Brief
Each line from the one with "15/11/2019: 10 -> 13" through the end of the records below should be transcribed exactly, and each picture should be skipped.

Detected change data
━━━━━━

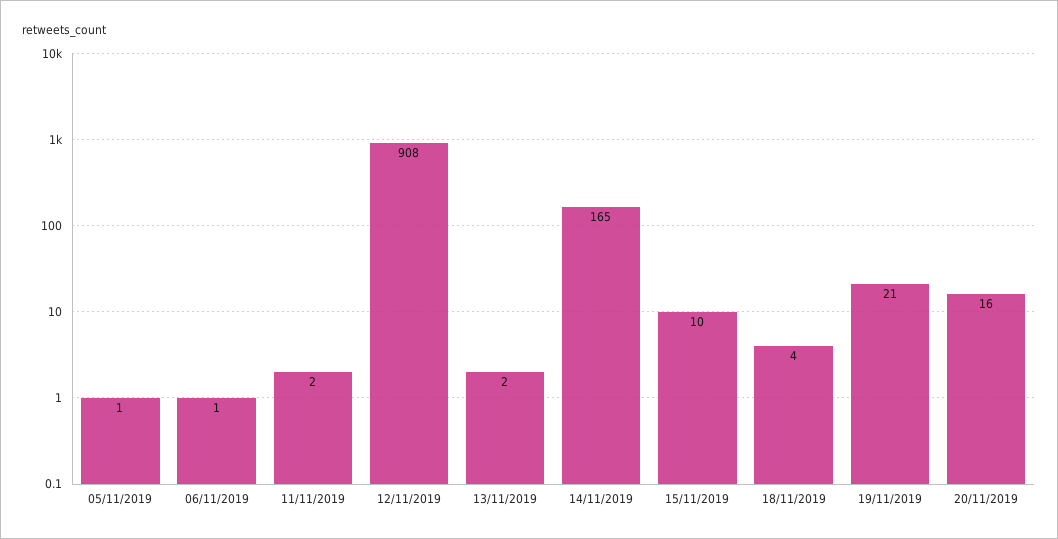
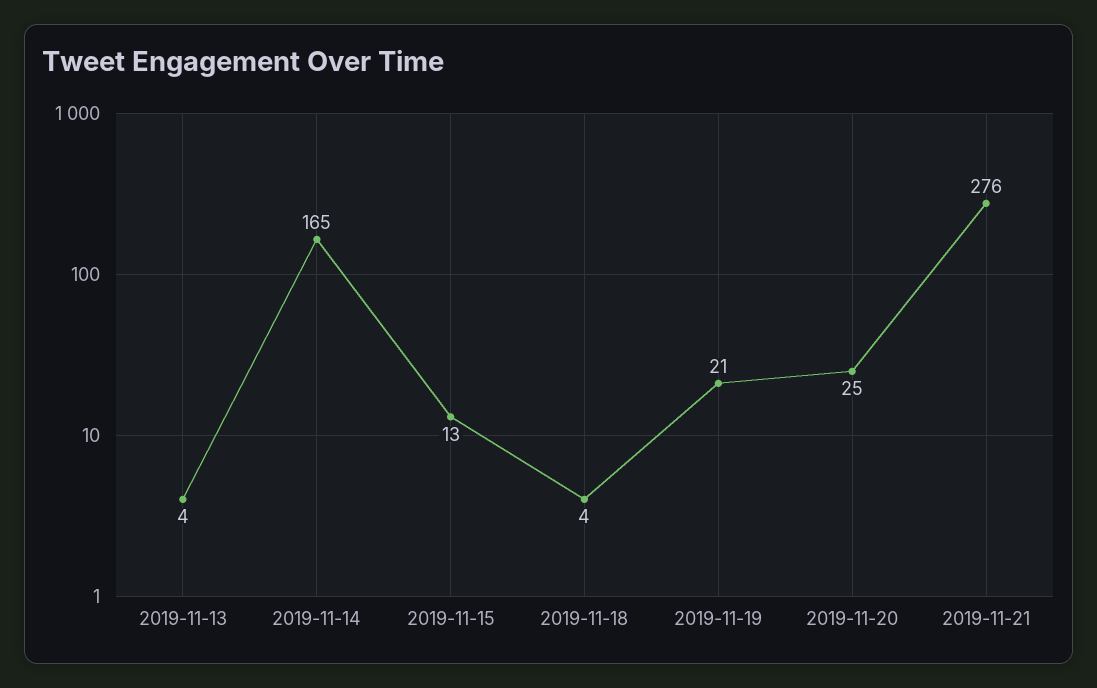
05/11/2019: 1 -> none
06/11/2019: 1 -> none
11/11/2019: 2 -> none
12/11/2019: 908 -> none
13/11/2019: 2 -> 4
15/11/2019: 10 -> 13
20/11/2019: 16 -> 25
2019-11-21: none -> 276

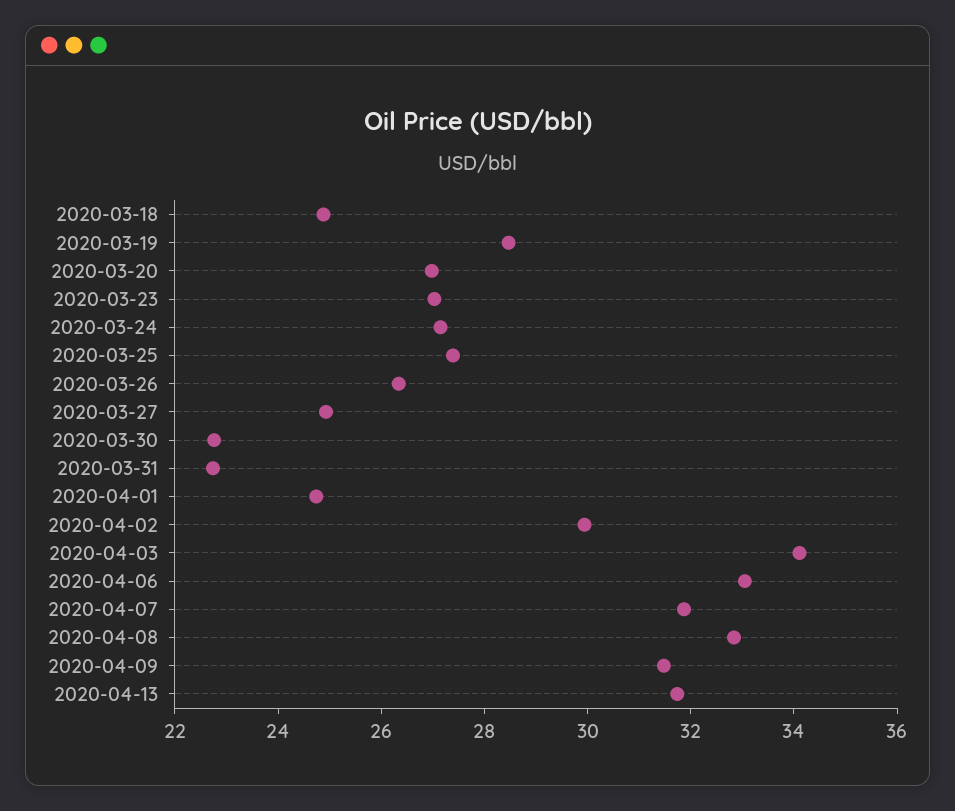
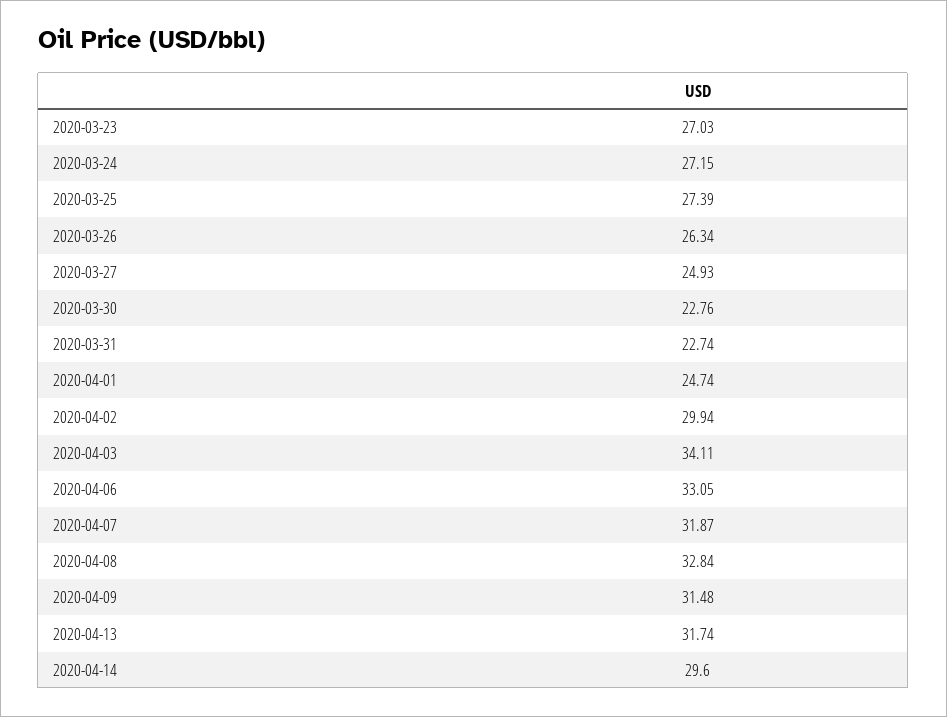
2020-03-18: 25 -> none
2020-03-19: 28.5 -> none
2020-03-20: 27 -> none
2020-04-14: none -> 29.6

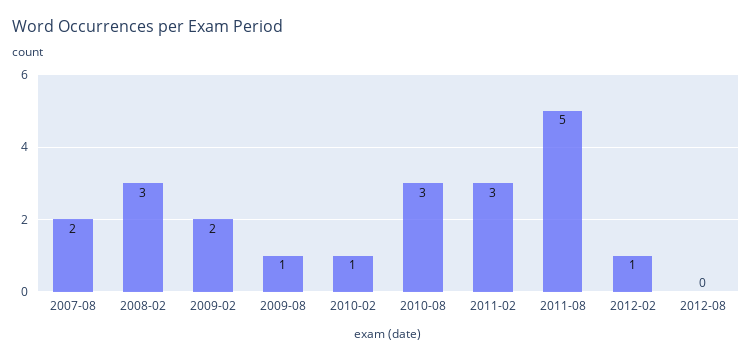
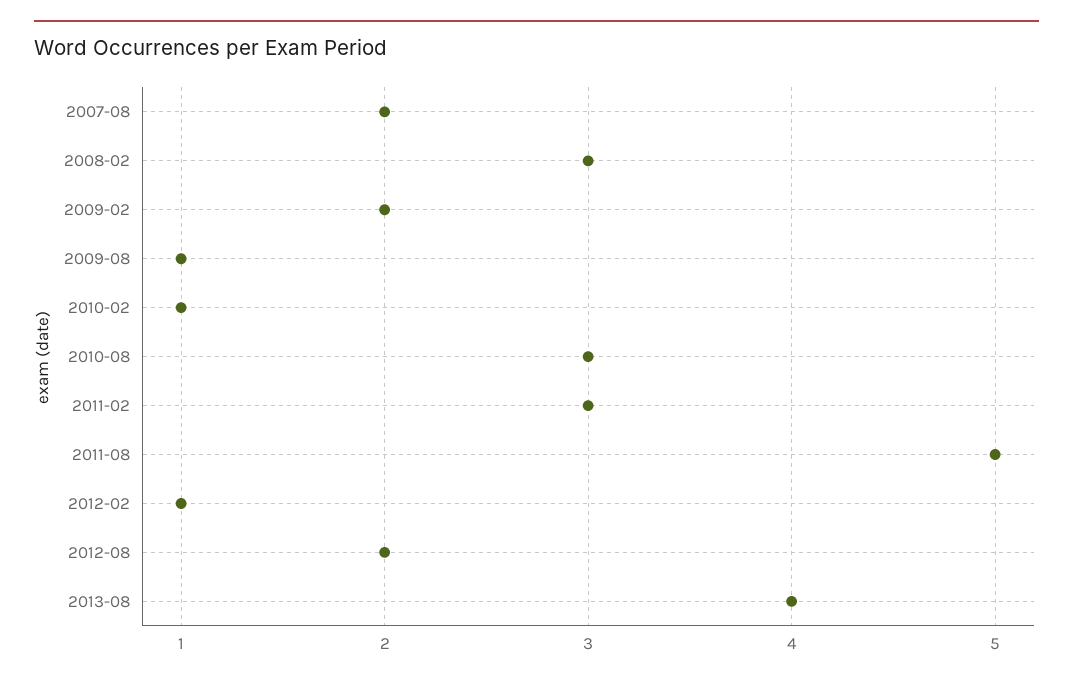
2012-08: 0 -> 2
2013-08: none -> 4

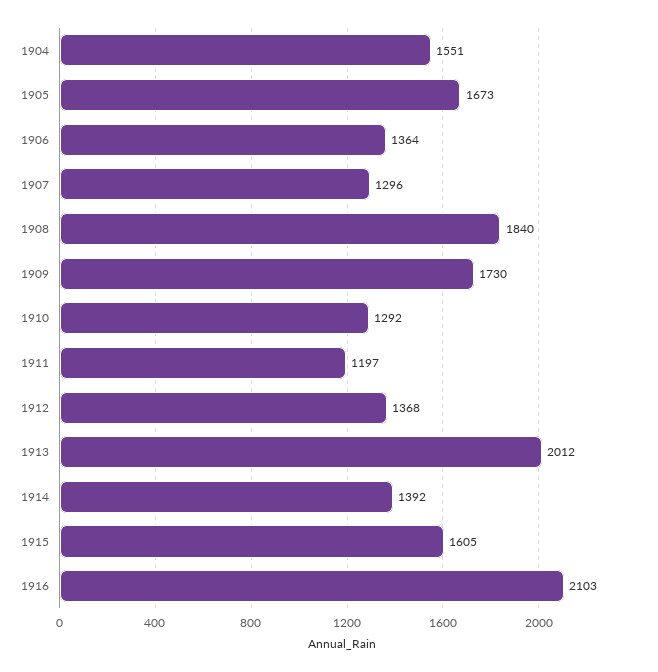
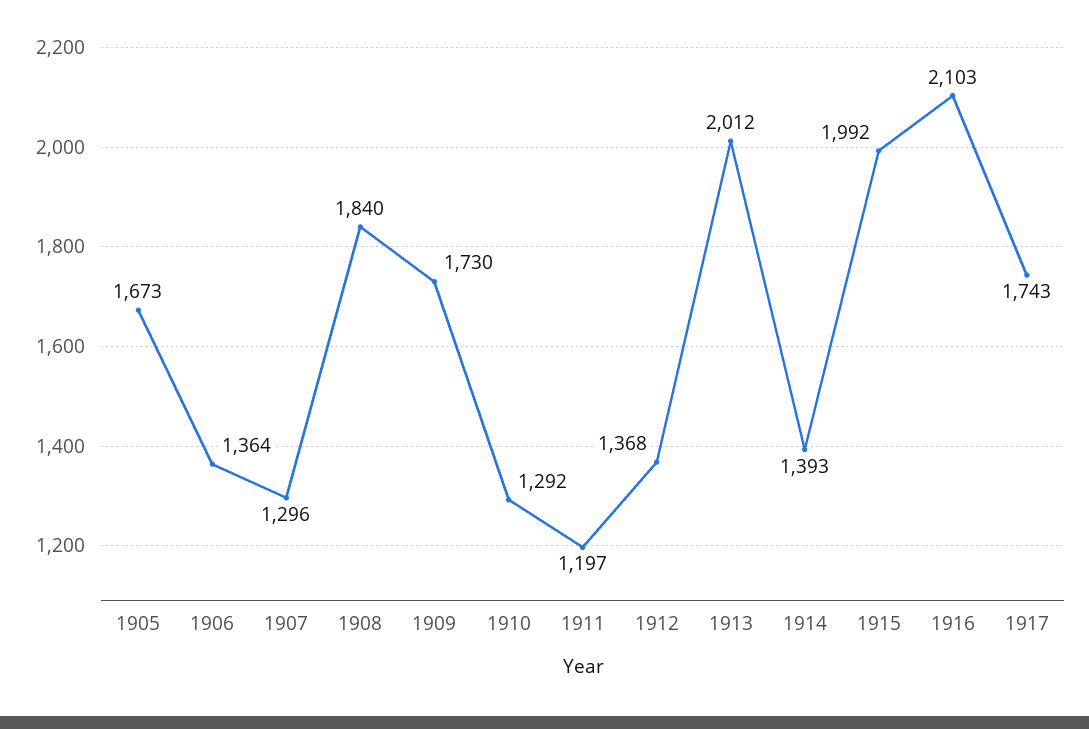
1904: 1551 -> none
1914: 1392 -> 1393
1915: 1605 -> 1992
1917: none -> 1743

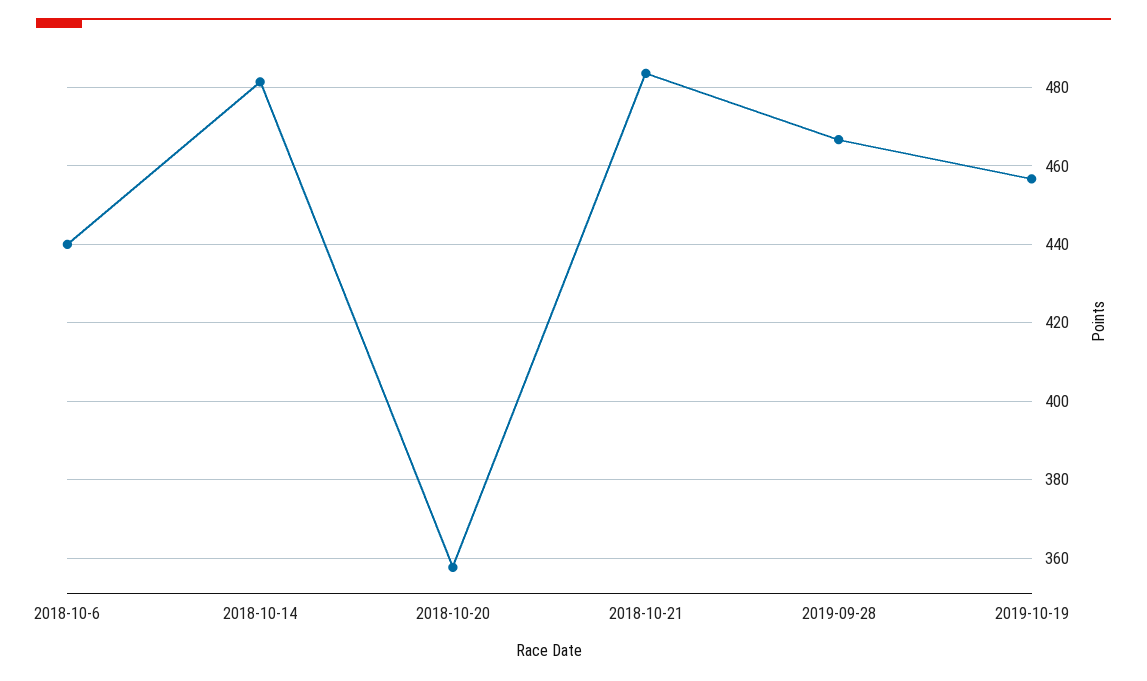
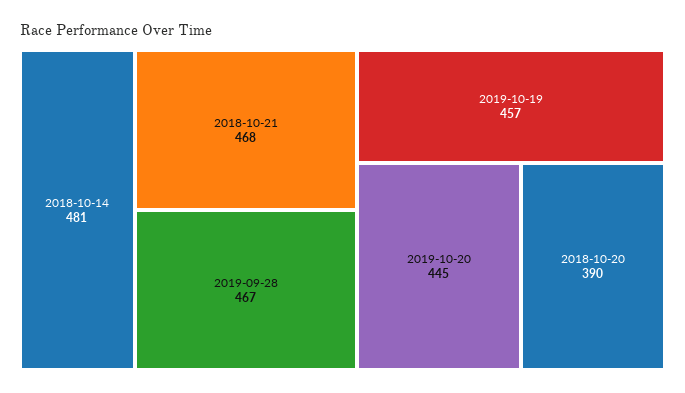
2018-10-6: 440 -> none
2018-10-20: 358 -> 390
2018-10-21: 484 -> 468
2019-10-20: none -> 445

━━━━━━

Solution for this problem
15/11/2019: 10 -> 13
20/11/2019: 16 -> 25
2019-11-21: none -> 276

2020-03-18: 25 -> none
2020-03-19: 28.5 -> none
2020-03-20: 27 -> none
2020-04-14: none -> 29.6

2012-08: 0 -> 2
2013-08: none -> 4

1904: 1551 -> none
1914: 1392 -> 1393
1915: 1605 -> 1992
1917: none -> 1743

2018-10-6: 440 -> none
2018-10-20: 358 -> 390
2018-10-21: 484 -> 468
2019-10-20: none -> 445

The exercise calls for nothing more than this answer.